Histologiquement, les ostéoclastes sont les premières cellules affectées dans la MOP. Ceux-ci ont un phénotype cellulaire pagétique typique qui permet de les distinguer des ostéoclastes normaux. En effet, les ostéoclastes pagétiques sont plus nombreux, de grande taille, peuvent contenir jusqu’à 100 noyaux par cellule, et ont des inclusions nucléaires et cytoplasmiques provenant possiblement de virus de la famille des Paramyxovirus (Figure 7) (Roodman and Windle 2005). De plus, ils sécrètent des niveaux élevés d’interleukine-6 (IL-6), détectables dans la moelle osseuse et le sang périphérique des patients avec la MOP (Roodman, Kurihara et al. 1992). Ils sont également plus résistants à l’apoptose, ces derniers possédant une régulation à la baisse de certains gènes impliqués dans ce processus (Chamoux, Couture et al. 2009, Michou, Chamoux et al. 2010). De plus, leurs précurseurs sont hypersensibles à certains facteurs ostéoclastogéniques tels que le RANKL et la 1,25(OH)2 vitamine D3, formant des ostéoclastes à des concentrations beaucoup

moins élevées que celles normalement requises (Kukita, Chenu et al. 1990, Menaa, Reddy et al. 2000). L’hypersensibilité à la 1,25(OH)2 vitamine D3 est due à une augmentation de l’expression de TAFII-17,

maintenant nommé TAF12, une protéine liant les récepteurs de la vitamine D, dans les ostéoclastes pagétiques (Kurihara, Reddy et al. 2004). Les ostéoblastes pagétiques comportent également certaines anomalies. En effet, ceux-ci sur-expriment des gènes codant pour des cytokines ostéoclastogéniques, telles que l’IL-6, IL-1β, Dickkopf-1 (DKK1) et RANKL, ce qui pourrait contribuer au remodelage osseux excessif observé dans la MOP (Menaa, Reddy et al. 2000, Naot, Bava et al. 2007).
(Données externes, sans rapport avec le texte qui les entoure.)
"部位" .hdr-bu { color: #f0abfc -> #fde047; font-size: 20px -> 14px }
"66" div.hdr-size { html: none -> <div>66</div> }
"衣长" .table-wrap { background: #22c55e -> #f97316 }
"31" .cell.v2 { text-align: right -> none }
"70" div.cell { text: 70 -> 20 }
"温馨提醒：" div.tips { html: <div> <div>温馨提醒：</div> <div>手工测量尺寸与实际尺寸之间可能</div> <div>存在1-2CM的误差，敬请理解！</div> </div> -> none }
Figure 5. Lésions ostéolytiques caractéristiques de la MOP.

La progression des lésions ostéolytiques dans la MOP débutante est parfois observable sur des radiographies standards. On remarque en effet le « V de progression » caractéristique de la maladie. Figure adaptée de (Cundy and Bolland 2008).

Figure 6. Aspect histologique du tissu osseux pagétique.
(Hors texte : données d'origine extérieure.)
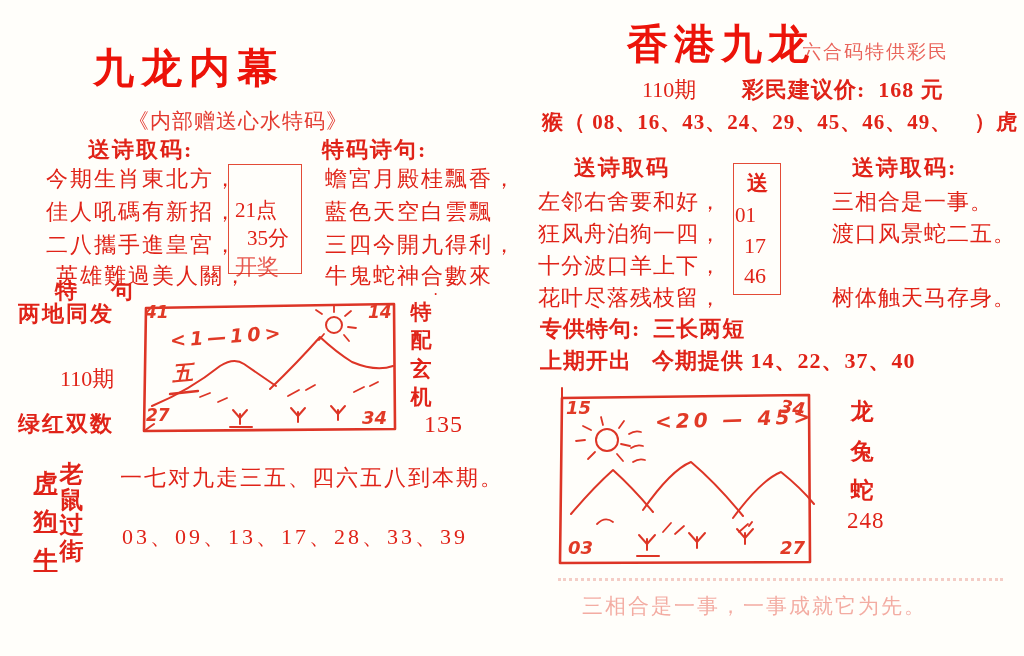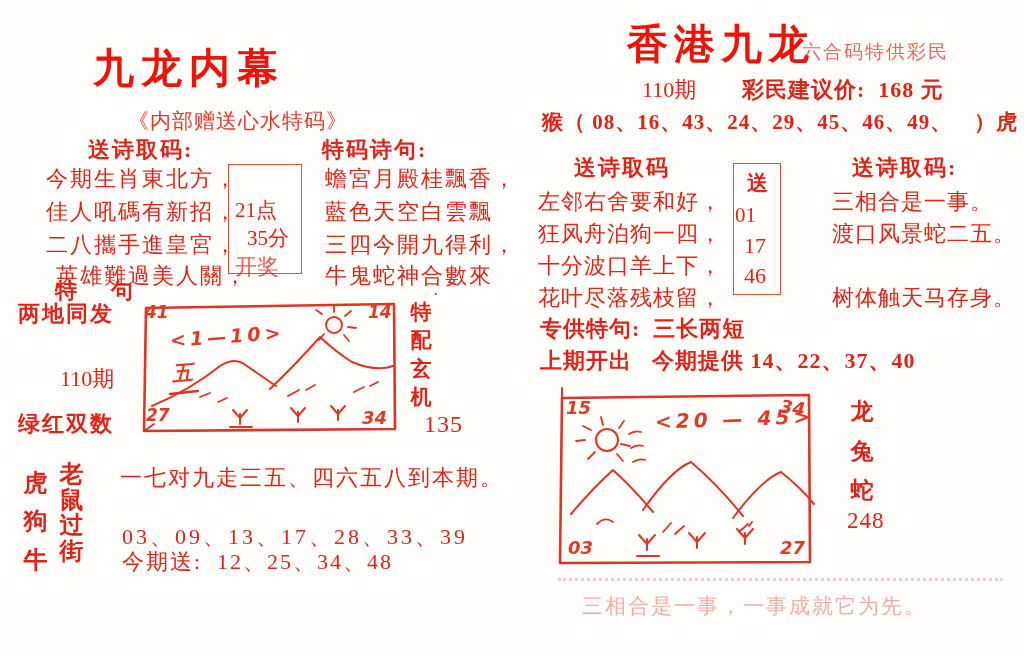"虎狗牛" div.v { left: 22px -> 32px; text-decoration: none -> underline }
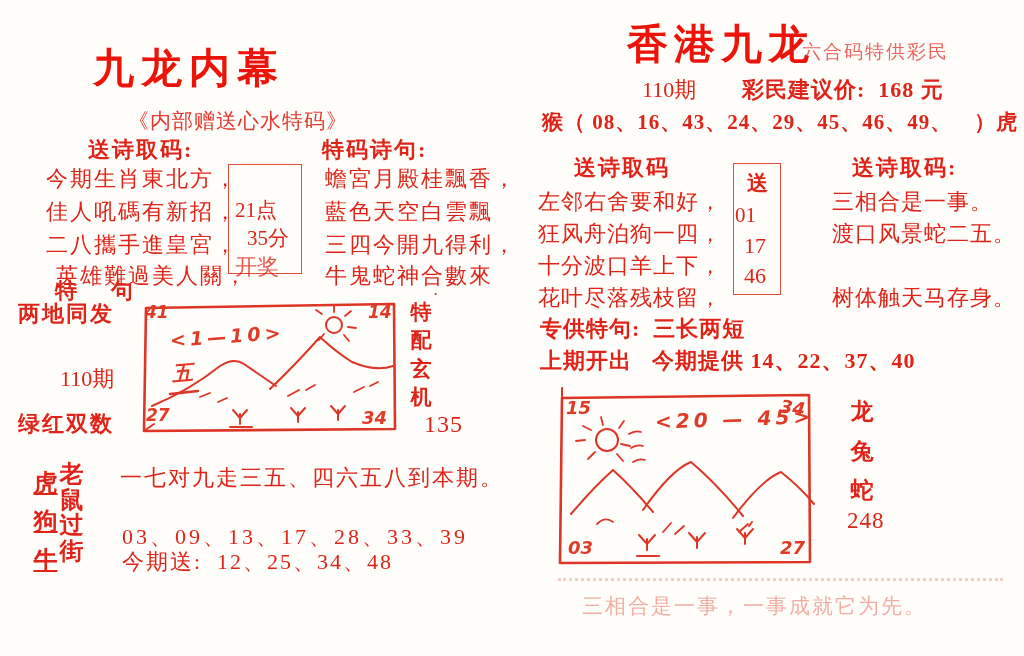"今期送: 12、25、34、48" div.t { html: <div>今期送: 12、25、34、48</div> -> none }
Dans les lésions osseuses pagétiques, on note la présence d’ostéoclastes multinucléés et de plus grande taille qui résorbent la matrice osseuse, représentée ici en rose foncé. Les ostéoblastes sont également présents en grand nombre pour effectuer la formation osseuse, qui est désorganisée. La moelle osseuse est également infiltrée par du tissu fibreux, représenté ici par les filaments roses pâles. Figure tirée de (Bullough 2010).

Figure 7. Aspect histologique des ostéoclastes pagétiques.

Les ostéoclastes pagétiques sont de plus grande taille que les ostéoclastes normaux, et peuvent contenir jusqu’à 100 noyaux. De plus, des inclusions nucléaires et cytoplasmiques qui proviennent possiblement de virus de la famille des Paramyxovirus ont été observées dans ces cellules. Figure tirée de (Roodman and Windle 2005).